Le nuove Tigri Asiatiche

In principio ci furono Taiwan, Corea del Sud, Singapore e Hong Kong. Negli anni 90′ le loro economie correvano così tanto da conquistarsi l’appellativo di “tigri asiatiche”. Nonostante questi ultimi anni di grave crisi,questi paesi hanno saputo mettere a segno tassi di crescita inarrivabili per le economie sviluppate, conquistandosi di diritto un posto nell’affollato recinto della competizione internazionale. A questi si sono aggiunti anche il Vietnam, Bangladesh, Malesia, Filippine e Thailandia, mercati fino a poco tempo fa considerati arretrati, ma capaci nel breve periodo di far volare i consumi interni e presentarsi all’estero con un modello di sviluppo vincente.
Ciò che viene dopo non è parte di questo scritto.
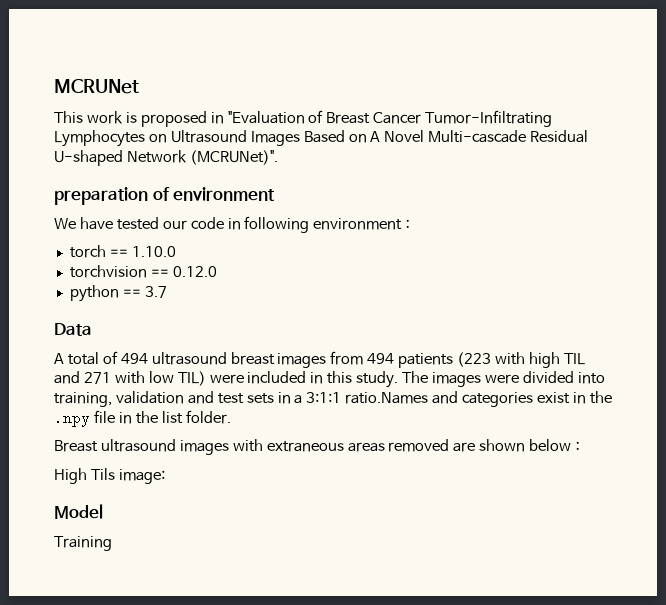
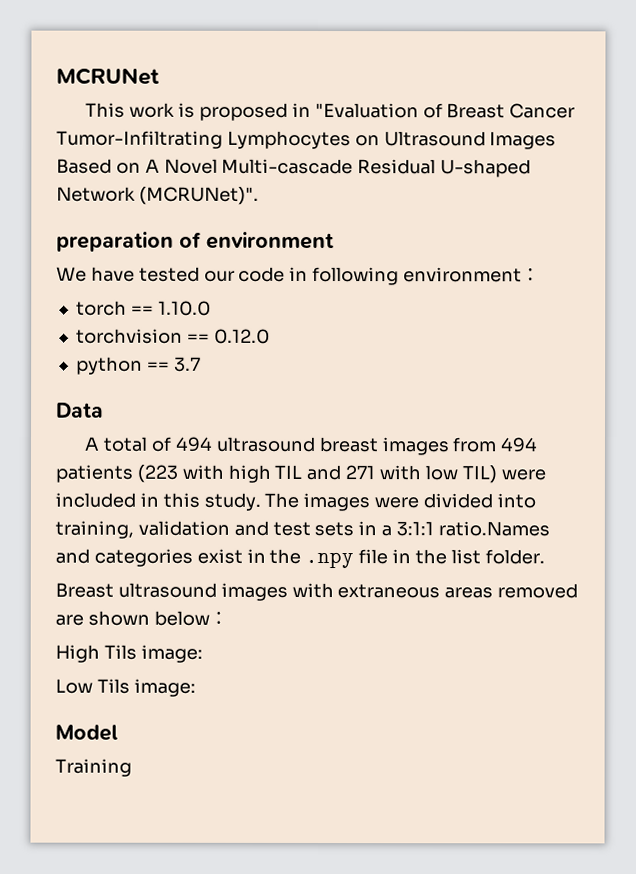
+ Low Tils image:

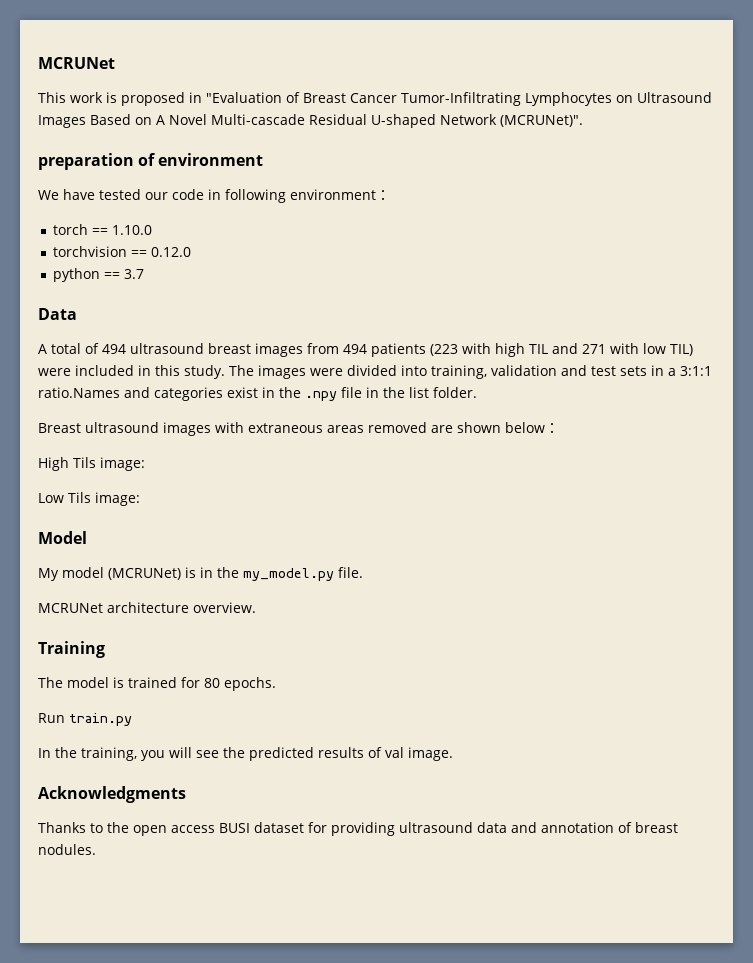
+ My model (MCRUNet) is in the my_model.py file.
+ MCRUNet architecture overview.
  Training
+ The model is trained for 80 epochs.
+ Run train.py
+ In the training, you will see the predicted results of val image.
+ Acknowledgments
+ Thanks to the open access BUSI dataset for providing ultrasound data and annotation of breast nodules.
Nonostante la zavorra della crisi economica internazionale e la difficoltà a costruire un modello di sviluppo sostenibile intorno a società povere e un mercato del lavoro ancora arretrato, le nuove “tigri asiatiche” hanno intrapreso il loro cammino per entrare nel ristretto club delle economie più sviluppate al mondo. Lo hanno fatto attirando investimenti, riducendo le tasse sulla produzione, aprendo le porte alla finanza. I risultati non si sono fatti aspettare. Vi è una presenza sempre più massiccia degli istituti di credito internazionali su questi mercati, conferma di quanto sia aumentato negli ultimi anni il loro grado di attrattività. Il colosso svizzero Credit Suisse ha definito il Vietnam “da mercato di frontiera ad economia in pieno boom”.

Aggressivi sul piano della concorrenza a livello mondiale, capaci di competere con i giganti dell’economia, i Paesi del Sud-est asiatico spesso sono stati indicati come il maggior pericolo commerciale dal quale difendersi nel prossimo futuro. Hanno il merito di aver fatto accendere il faro del dibattito internazionale sull’Asia. La Cina, ad esempio, in pochi anni è diventata la fabbrica del mondo facendo leva su un intreccio inedito tra socialismo di stato ed economia di mercato.

Ci si attende che le due economie asiatiche più forti, Cina e Giappone continuino a mostrare segni di ulteriore espansione nell’immediato futuro. La Cina è già ora la seconda economia mondiale e con un incremento della propria crescita stimato intorno oppure maggiore dell’8 per cento sia nel 2014 sia nel 2015, continuerà ad essere il mercato a maggior crescita e di riferimento per tutta l’area dell’Asia-Pacifico. Allo stesso tempo, l’impatto della cosiddetta “Abenomics” (la strategia economica del Governo Abe) ha incentivato l’economia giapponese alla crescita, il che si prevede continuerà ad accadere nel breve termine con una crescita del PIL intorno all’1.8 per cento per il 2014, contribuendo anche in questo caso, allo sviluppo economico di tutta l’area. In Malesia l’economia ha raggiunto un livello di “finanziarizzazione” pari solo ad alcuni Paesi come gli Stati Uniti o l’Inghilterra.

Infine vi è il Singapore: con un Pil pro-capite di 56,694$, Singapore si colloca in terza posizione. Nota per essere il centro nevralgico di attività finanziarie in oriente e per essere un paradiso fiscale, l’isola è una meta per i super-ricchi di tutto il mondo: qui c’è la più alta concentrazione di milionari proprietari di case e il numero più alto di supercar pro-capite (studio di Boston Consulting).

Il protagonismo economico delle economie asiatiche è   confermato anche dagli headhunter, i cacciatori di teste, cui viene richiesto il reclutamento dei manager. “Sono ormai tantissime le multinazionali straniere che hanno aperto stabilimenti in queste aree – commenta Cristina Spagna, managing director del Headhunting Kilpatrick – mercati di recente sviluppo, ma dotati di una manodopera competente. Alla base di queste scelte c’è stato sicuramente un calcolo economico, per disporre di una manodopera a basso costo, ma anche ragioni di opportunismo industriale, visto che questi Paesi stanno crescendo a ritmi elevati”.

Sul medio-lungo periodo, si stima che la regione Asia-Pacifico continuerà ad essere un’area a sviluppo economico più veloce che nel resto del Mondo, mentre, come è emerso dal recente incontro di Pechino tra i 21 paesi dell’APEC (Asia Pacific Economic Cohoperation) sullo sfondo la Cina appare impegnata in una strategia di lungo periodo, volta alla realizzazione di una gigantesca area di libero scambio tra le due sponde del Pacifico.